Billionths of a second in the past.Edward F. Kelley's faster-than-a-speeding-bullet device is called an image-preserving optical delay. It enables a camera to take pictures of high-speed events, like the formation of bolts of electricity, that previously could not be photographed.

The invention is aiding research in insulation used in high-voltage electrical equipment such as transformers.

"There's a big need for it," Kelley said in a phone interview from his office at the National Institute of Standards and Technology in Gaithersburg, Md. "If we could model electrical breakdown, we could understand how we could improve power apparatus."

That could mean cheaper and more efficient, compact and reliable transformers.

Kelley, 39, who graduated from Shoshone High School and the University of Idaho, has worked at the institute for 11 years in materials research with electric power industry applications. He holds a doctorate in physics from Montana State University.

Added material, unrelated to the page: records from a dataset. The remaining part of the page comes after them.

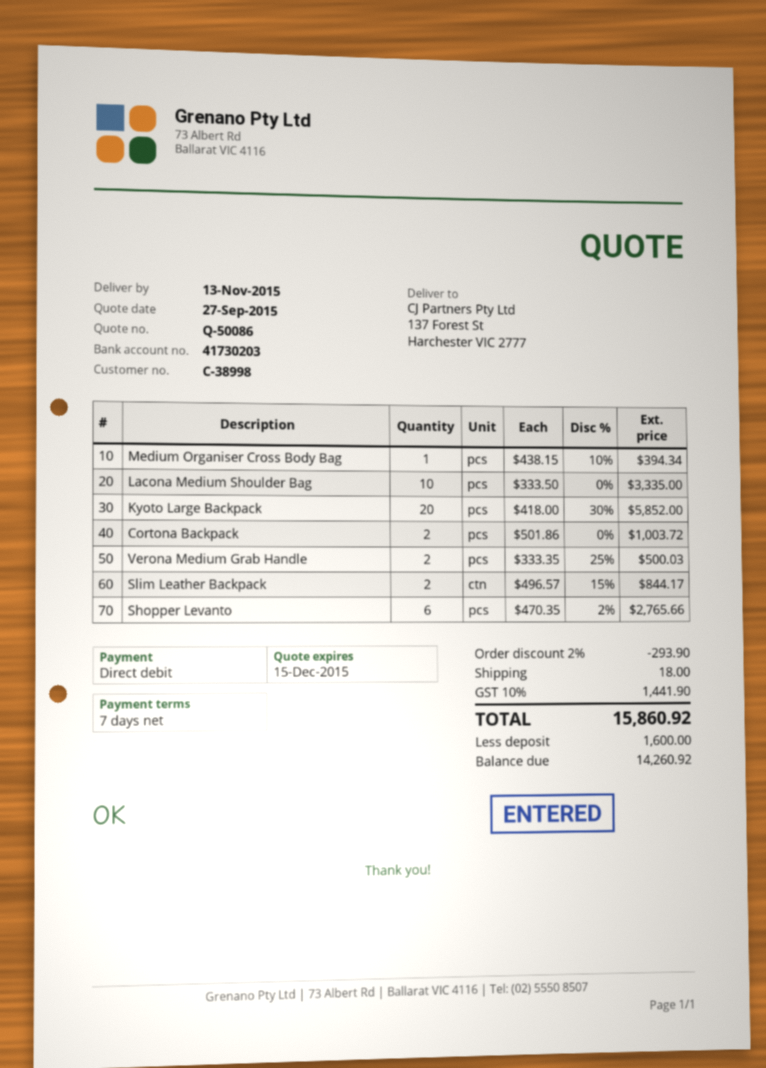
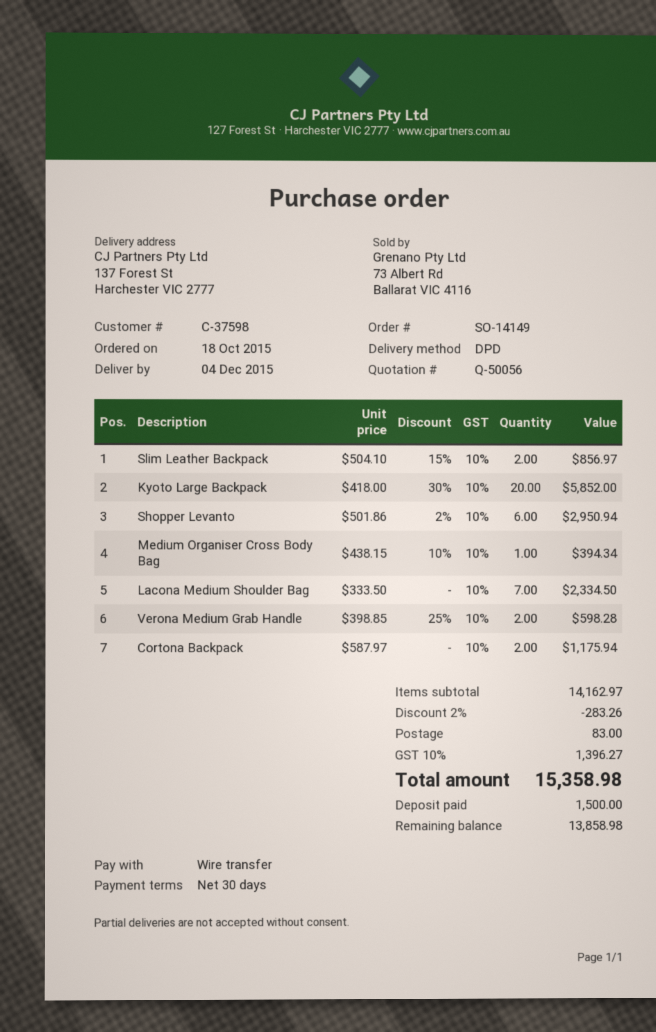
quote number: Q-50086 -> Q-50056
delivery date: 2015-11-13 -> 2015-12-04
payment terms: 7 days -> 30 days
customer number: C-38998 -> C-37598
payment method: direct debit -> bank transfer
Lacona Medium Shoulder Bag: 10 x 333.50 = 3335.00 -> 7 x 333.50 = 2334.50
Cortona Backpack: 2 x 501.86 = 1003.72 -> 2 x 587.97 = 1175.94
Verona Medium Grab Handle: 2 x 333.35 - 25% = 500.03 -> 2 x 398.85 - 25% = 598.28
Slim Leather Backpack: 2 x 496.57 - 15% = 844.17 -> 2 x 504.10 - 15% = 856.97
Shopper Levanto: 6 x 470.35 - 2% = 2765.66 -> 6 x 501.86 - 2% = 2950.94
discount: 2% = 293.90 -> 2% = 283.26
shipping: 18.00 -> 83.00
tax: 10% = 1441.90 -> 10% = 1396.27
total: 15860.92 -> 15358.98
deposit: 1600.00 -> 1500.00
balance: 14260.92 -> 13858.98

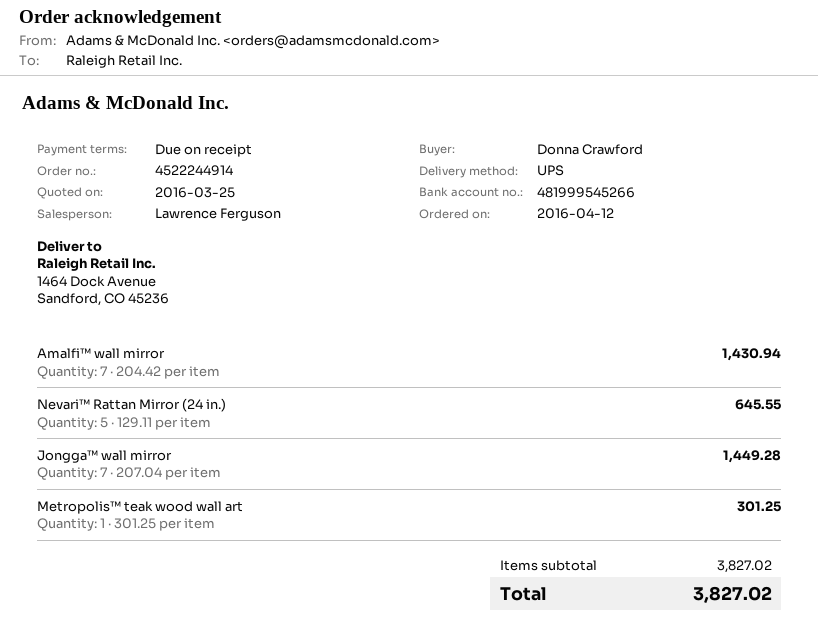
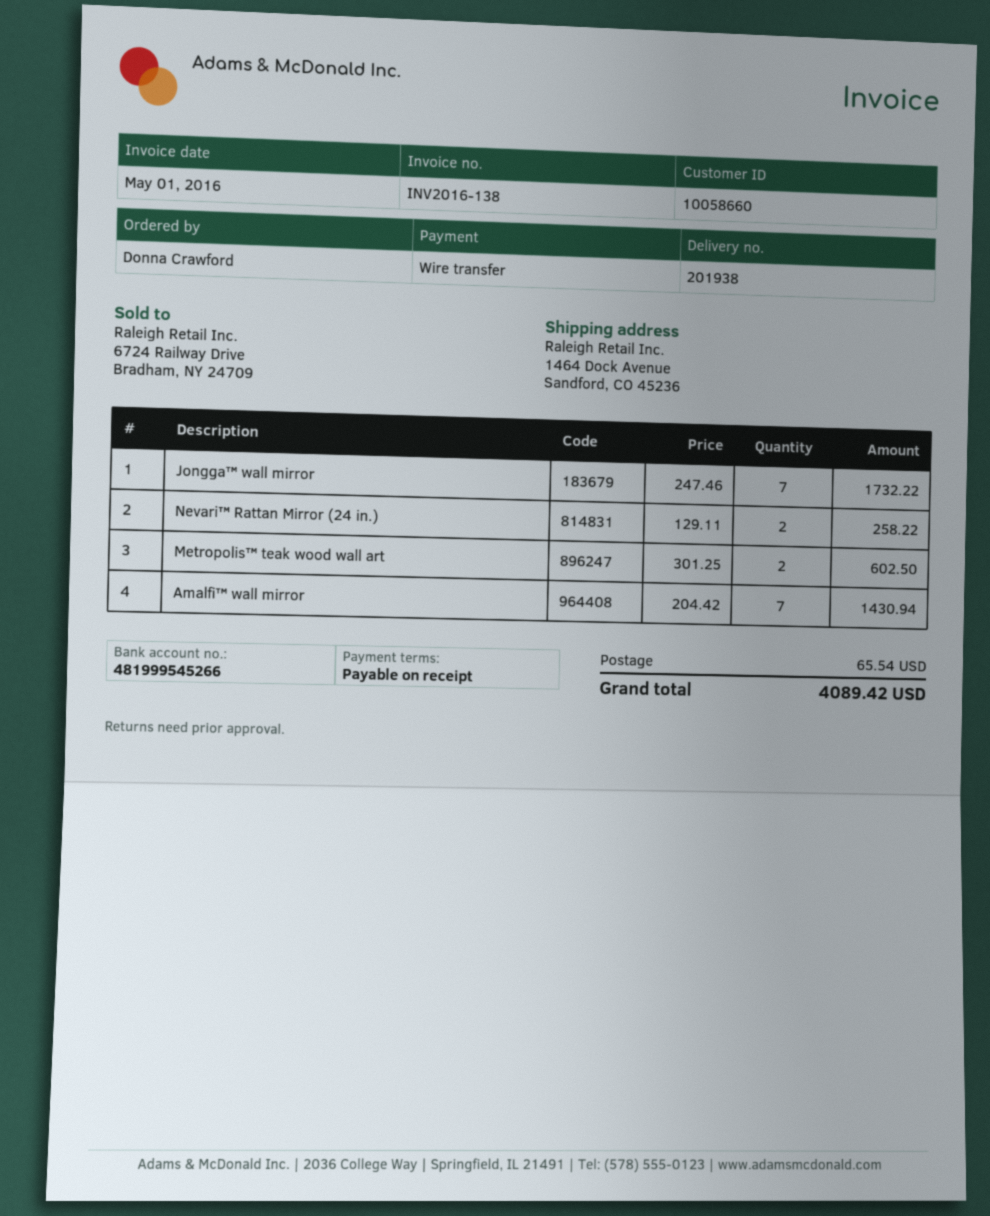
Nevari™ Rattan Mirror (24 in.): 5 x 129.11 = 645.55 -> 2 x 129.11 = 258.22
Jongga™ wall mirror: 7 x 207.04 = 1449.28 -> 7 x 247.46 = 1732.22
Metropolis™ teak wood wall art: 1 x 301.25 = 301.25 -> 2 x 301.25 = 602.50
shipping: none -> 65.54
total: 3827.02 -> 4089.42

At the core of the optical delay is a system of mirrors: a 12-inch spherical mirror mounted (in front of the picture) about 13 feet from a cluster of smaller mirrors (by Kelley's hands).

The beam of laser light bounces back and forth between the clustered mirrors and the spherical mirror. The beam traces a path that is 120 meters long before it strikes the film in a special camera (behind the fence). The method almost eliminates optical distortions.

That distance translates into a time delay of 395 billionths of a second. It is long enough for the electronic camera to record what happened before the shutter was triggered and opened.

"It is actually storing it (the image) in the air, so you can photograph it," Kelley said.

Ordinary photographic methods work when taking a picture of a fully developed flash of electricity, as in a lightning bolt, but aren't quick enough to show how the flash is generated and develops.